What is a Two-Way Player in Basketball?

Most commonly, a two-way player in basketball is a player who performs well in both offensive and defensive roles. However, there is some confusion around this terminology, so you have to pay a little attention to how the phrase is being used in order to be sure of its meaning.

In some cases, this exact term ‘two-way player’ is used, not to reference on-court abilities, but a specific type of NBA contract that the player may be signed to.

We’ll cover both meanings here and clarify how to determine which meaning is intended. We’ll also take a look at a few examples of both two-way players and two-way NBA contracts.

The Traditional Two-Way Player in Basketball

So the most common and widely accepted use of the term is in reference to skill. If a player can provide both offensive and defensive pressure, they might be called a ‘two-way’ player, or sometimes just an ‘all-around’ basketball player.
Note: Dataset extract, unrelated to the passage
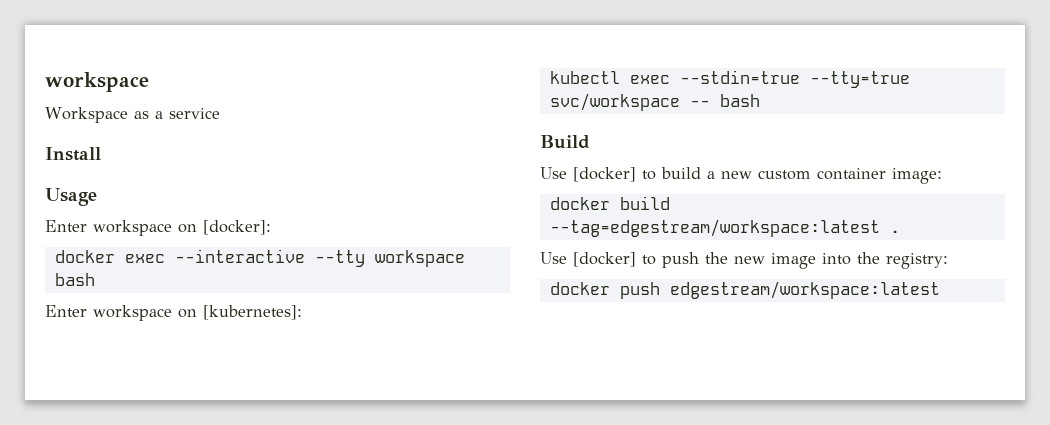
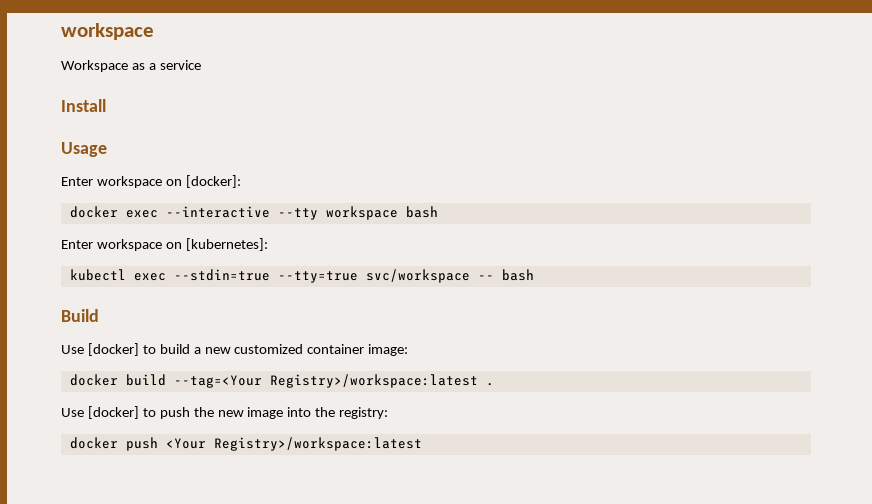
[758,170,811,180] custom -> [234,344,304,354] customized
[549,219,880,237] --tag=edgestream/workspace:latest -> [173,374,478,388] --tag=<Your Registry>/workspace:latest
[669,281,940,299] edgestream/workspace:latest -> [165,437,422,451] <Your Registry>/workspace:latest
This is an important qualifier. NBA players are all elite, but most of them will still specialize in certain tasks. Scoring is where you tend to find the most glory and excitement, so offensive specialists are quite common.

If you’re strong enough on offense, you can get away with a weaker defense. Recently, when Damian Lillard was traded to Milwaukee, the Bucks had to give up Djrue Holiday to make the deal happen. Holiday is a strong two-way player, while Dame is a particularly strong offensive player. There’s some concern regarding whether Dame is strong enough offensively to make up for what the Bucks lost defensively in sending away Djrue.

But there are, of course, defensive specialists as well. Draymond Green is a fantastic example of this. While Green can certainly score, it’s quite obvious that he’s not providing the same offensive pressure that comes from Steph and Klay. But he does consistently provide defensive friction at a level that Steph and Klay do not. In fact, it’s not a slight to suggest that Green defends at a level that the ‘Splash Brothers’ are not even capable.

So a two-way player is one who strikes a healthy balance, providing both offensive and defensive skills reliably. These players are not generally elite on offense or defense, but can be quite strong on both.

The term can be similar, almost synonymous, with the term ‘3-and-D player’. A 3-and-D player is a strong defender who also has a reliable 3-pointer, particularly with catch-and-shoot 3’s.

Players like Danny Green exemplify this role. Danny has been ridiculously successful in the league, one of only 3 players to win rings with 3 different teams. This is largely because he can be trusted to provide strong support on defense, but also slip to the corner to nail catch-and-shoot 3’s at an impressive clip.

The Two-Way Contract in Basketball

The term ‘two-way player’ is also occasionally used (confusingly) to reference a player who is sitting on what is called a ‘two-way contract’ with an NBA team.

A two-way Contract in the NBA allows a team to retain a player on reduced salary with a developmental team. Every team in the NBA, with the current exception of the Phoenix Suns, has a partner in the NBA G League that may be leveraged in player development.

The G League is nowhere near as lucrative as playing in the NBA. However, it does offer the opportunity to get paid to play basketball, and to do so in an extremely competitive environment.

So instead of keeping a rookie on an NBA team and paying them the full rookie minimum salary to sit on the bench, a team can chose instead to offer a two-way contract. This guarantees a player the right to 50% of the rookie minimum salary while playing in the G League where they can log a lot more game minutes.

The list of two-way contracts is extensive. Each player can have up to 3 players on this contract. This is up from 2 with the new 2023 NBA CBA. Teams often want to fill each of these 3 seats if possible. With 30 teams, that’s around 90 two-way contracts each season.


Two ways of looking at two-way players. Yeah, usually when you hear the term, it’s in reference to a player who can contribute on both offense and defense. But it’s sometimes surprising just how often the alternate meaning is intended. Hopefully this has cleared things up for you.